Fig. 2. Revision dynamics drive improvements to diagnostic assessments and treatment recommendations.

Fig. 2

Panel a shows clinicians’ propensity to revise their diagnostic assessments in the network conditions according to the initial error in their diagnostic assessments. Clinicians’ accuracy is represented as the absolute number of percentage points of a given assessment from the most accurate assessment of 16% (represented by 0 along the x-axis, indicating a distance of 0 percentage points from the most accurate response). Magnitude of revision is measured as the absolute difference (percentage points) between a clinician’s initial diagnostic assessment and their final diagnostic assessment. Clinicians’ accuracy in their initial assessment significantly predicts the magnitude of their revisions between the initial to final response.

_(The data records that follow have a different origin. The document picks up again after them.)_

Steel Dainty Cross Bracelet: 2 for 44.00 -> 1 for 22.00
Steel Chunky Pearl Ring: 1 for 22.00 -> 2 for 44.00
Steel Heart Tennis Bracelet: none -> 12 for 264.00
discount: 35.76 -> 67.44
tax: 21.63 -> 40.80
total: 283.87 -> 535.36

Grey error band displays 95% confidence intervals for the fit of an OLS model regressing initial error of diagnostic assessment on magnitude of revision. Panel b shows the significant positive relationship between the improvement in clinicians’ diagnostic accuracy (from the initial to final assessment), and their likelihood of improving in their treatment recommendation (i.e. the probability of switching from recommending Option A, B, or D to Option C) for clinicians in the network conditions. The trend line shows the estimated probability of clinicians improving their treatment recommendations according to a logistic regression, controlling for an interaction between experimental condition (control or network) and patient-actor demographic (Black female or white male) (Supplementary Table 9). Error bars show standard errors clustered at the trial level.